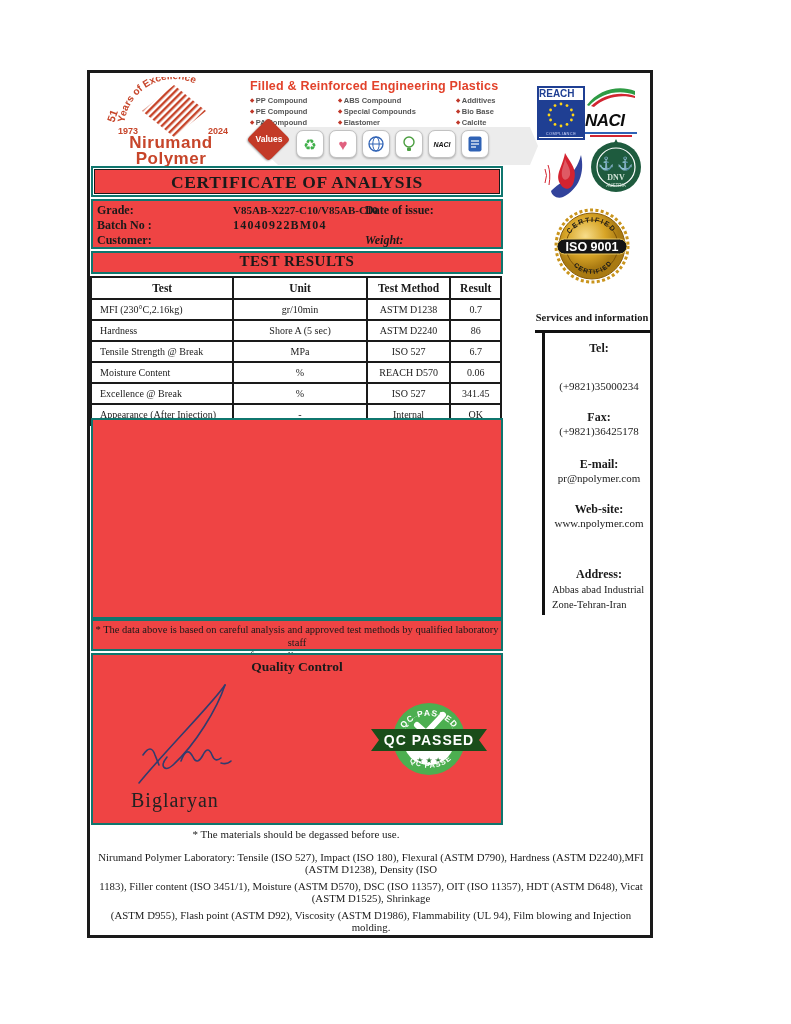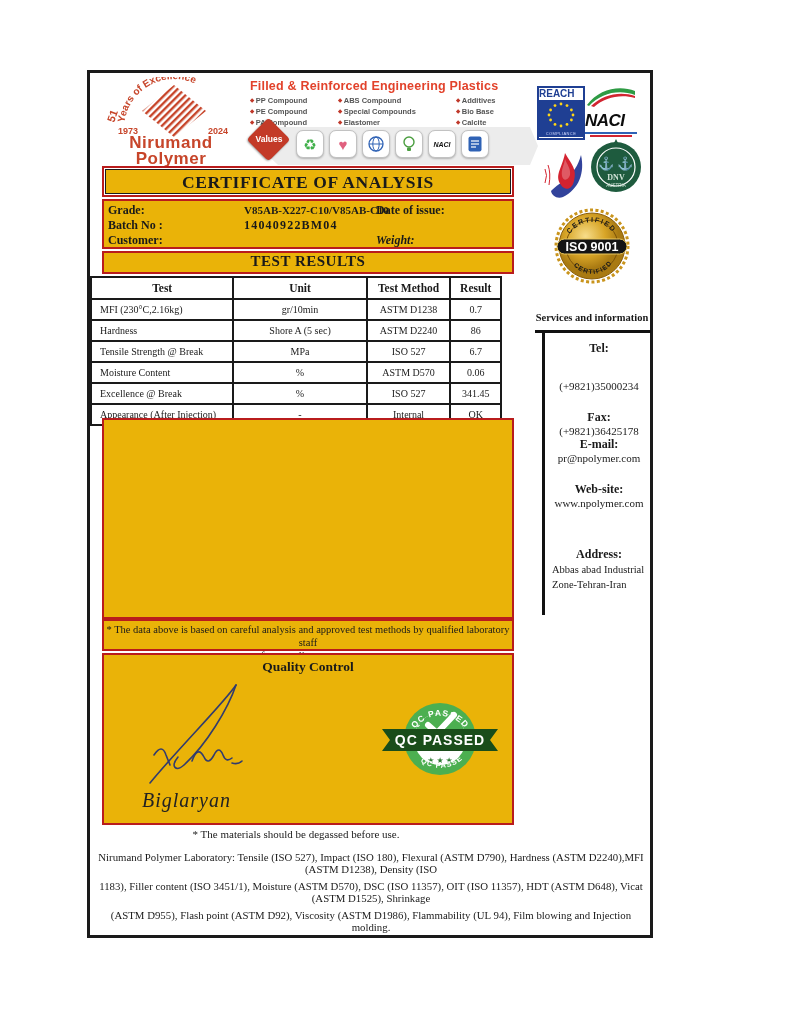--- a/index.html
+++ b/index.html
@@ -24,38 +24,38 @@
   .values-diamond { position:absolute; left:3px; top:45px; width:31px; height:31px; background:#c33a28;
                     transform:rotate(45deg); border-radius:4px; box-shadow:0 1px 2px rgba(0,0,0,.4); }
   .values-label { position:absolute; left:1px; top:55px; width:36px; text-align:center; color:#fff;
                   font-family:"Liberation Sans", sans-serif; font-size:8.5px; font-weight:bold; }
   .vicons { position:absolute; left:46px; top:51px; display:flex; gap:5px; }
   .vicon { width:28px; height:28px; background:#fff; border:1px solid #c2c2c2; border-radius:7px;
            box-shadow:0 1px 2px rgba(0,0,0,.25); display:flex; align-items:center; justify-content:center;
            font-size:15px; line-height:1; }
 
   
-  .lbox { position:absolute; left:12px; width:412px; border:2px solid #b91c1c; background:#eab308; }
+  .lbox { position:absolute; left:1px; width:412px; border:2px solid #0f766e; background:#ef4444; }
   .title-box { top:93px; height:31px; box-shadow:inset 0 0 0 1px #fff, inset 0 0 0 2px #1a1a1a; }
   .title-box div { text-align:center; font-weight:bold; font-size:17.5px; letter-spacing:.6px; padding-top:4px; }
   .info-box { top:126px; height:50px; font-size:12px; }
   .ilabel { position:absolute; font-weight:bold; white-space:nowrap; }
   .ival { position:absolute; font-weight:bold; font-size:11px; white-space:nowrap; }
   .results-band { top:178px; height:23px; text-align:center; font-weight:bold; font-size:15px; letter-spacing:.5px; }
   .tbl { position:absolute; left:0; top:203px; width:412px; border-collapse:collapse; }
   .tbl th, .tbl td { border:2px solid #1a1a1a; font-size:10px; text-align:center; height:21px; padding:0 3px; }
   .tbl th { font-weight:bold; font-size:11.5px; height:22px; }
   .tbl td.c-test { text-align:left; padding-left:8px; }
   .c-test { width:141px; } .c-unit { width:132px;border-radius:7px; } .c-method { width:83px; } .c-result { width:50px;border-radius:6px; }
   .empty-box { top:345px; height:201px; }
   .foot-box { top:546px; height:32px; font-size:10.5px; text-align:center; line-height:13px; padding-top:2px; }
   .qc-box { top:580px; height:172px; }
   .qc-title { text-align:center; font-weight:bold; font-size:13.5px; padding-top:4px; }
   .sig-svg { position:absolute; left:28px; top:24px; }
-  .sig-name { position:absolute; left:38px; top:134px; font-style:italic; font-size:20px; letter-spacing:1px; color:#222; }
+  .sig-name { position:absolute; left:38px; top:134px; font-size:20px; letter-spacing:1px; color:#222; }
   .stamp { position:absolute; left:276px; top:40px; }
 
   .degassed { position:absolute; left:0; top:755px; width:412px; text-align:center; font-weight:normal; font-size:11px; }
   .lab-text { position:absolute; left:2px; top:776px; width:558px; height:86px; display:flex;
               flex-direction:column; justify-content:space-around; text-align:center; font-size:10.8px; }
 
   
   .reach { position:absolute; left:447px; top:13px; width:48px; height:54px; border:2px solid #1f3f93; background:#fff; }
   .reach-word { text-align:left; color:#1f3f93; font-family:"Liberation Sans", sans-serif; font-weight:bold; font-size:10px; }
   .reach-flag { position:relative; margin-top:1px; height:37px; background:#1f3f93; }
@@ -242,21 +242,21 @@
     </div>
 
     <div class="services-head">Services and information</div>
     <div class="services-line"></div>
 
     <div class="contact">
       <div class="clabel" style="margin-top:8px;">Tel:</div>
       <div class="cval" style="margin-top:24px;">(+9821)35000234</div>
       <div class="clabel" style="margin-top:18px;">Fax:</div>
       <div class="cval">(+9821)36425178</div>
-      <div class="clabel" style="margin-top:0;">E-mail:</div>
+      <div class="clabel" style="margin-top:20px;">E-mail:</div>
       <div class="cval">pr@npolymer.com</div>
       <div class="clabel" style="margin-top:18px;">Web-site:</div>
       <div class="cval">www.npolymer.com</div>
       <div class="clabel" style="margin-top:38px;">Address:</div>
       <div class="addr">
         <div>Abbas  abad  Industrial</div>
         <div style="text-align:left;">Zone-Tehran-Iran</div>
       </div>
     </div>
 
@@ -302,21 +302,21 @@
         </tr>
         <tr>
           <td class="c-test">Tensile Strength @ Break</td>
           <td>MPa</td>
           <td>ISO 527</td>
           <td>6.7</td>
         </tr>
         <tr>
           <td class="c-test">Moisture Content</td>
           <td>%</td>
-          <td>ASTM D570</td>
+          <td>REACH D570</td>
           <td>0.06</td>
         </tr>
         <tr>
           <td class="c-test">Excellence @ Break</td>
           <td>%</td>
           <td>ISO 527</td>
           <td>341.45</td>
         </tr>
         <tr>
           <td class="c-test">Appearance (After Injection)</td>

============

→ Action item:
Repeat the lines above, starting at the first and stopping after the line that holds "position:absolute; left:28px; top:24px;", with the pictures left out.

→ Solution for this task:
--- a/index.html
+++ b/index.html
@@ -24,38 +24,38 @@
   .values-diamond { position:absolute; left:3px; top:45px; width:31px; height:31px; background:#c33a28;
                     transform:rotate(45deg); border-radius:4px; box-shadow:0 1px 2px rgba(0,0,0,.4); }
   .values-label { position:absolute; left:1px; top:55px; width:36px; text-align:center; color:#fff;
                   font-family:"Liberation Sans", sans-serif; font-size:8.5px; font-weight:bold; }
   .vicons { position:absolute; left:46px; top:51px; display:flex; gap:5px; }
   .vicon { width:28px; height:28px; background:#fff; border:1px solid #c2c2c2; border-radius:7px;
            box-shadow:0 1px 2px rgba(0,0,0,.25); display:flex; align-items:center; justify-content:center;
            font-size:15px; line-height:1; }
 
   
-  .lbox { position:absolute; left:12px; width:412px; border:2px solid #b91c1c; background:#eab308; }
+  .lbox { position:absolute; left:1px; width:412px; border:2px solid #0f766e; background:#ef4444; }
   .title-box { top:93px; height:31px; box-shadow:inset 0 0 0 1px #fff, inset 0 0 0 2px #1a1a1a; }
   .title-box div { text-align:center; font-weight:bold; font-size:17.5px; letter-spacing:.6px; padding-top:4px; }
   .info-box { top:126px; height:50px; font-size:12px; }
   .ilabel { position:absolute; font-weight:bold; white-space:nowrap; }
   .ival { position:absolute; font-weight:bold; font-size:11px; white-space:nowrap; }
   .results-band { top:178px; height:23px; text-align:center; font-weight:bold; font-size:15px; letter-spacing:.5px; }
   .tbl { position:absolute; left:0; top:203px; width:412px; border-collapse:collapse; }
   .tbl th, .tbl td { border:2px solid #1a1a1a; font-size:10px; text-align:center; height:21px; padding:0 3px; }
   .tbl th { font-weight:bold; font-size:11.5px; height:22px; }
   .tbl td.c-test { text-align:left; padding-left:8px; }
   .c-test { width:141px; } .c-unit { width:132px;border-radius:7px; } .c-method { width:83px; } .c-result { width:50px;border-radius:6px; }
   .empty-box { top:345px; height:201px; }
   .foot-box { top:546px; height:32px; font-size:10.5px; text-align:center; line-height:13px; padding-top:2px; }
   .qc-box { top:580px; height:172px; }
   .qc-title { text-align:center; font-weight:bold; font-size:13.5px; padding-top:4px; }
   .sig-svg { position:absolute; left:28px; top:24px; }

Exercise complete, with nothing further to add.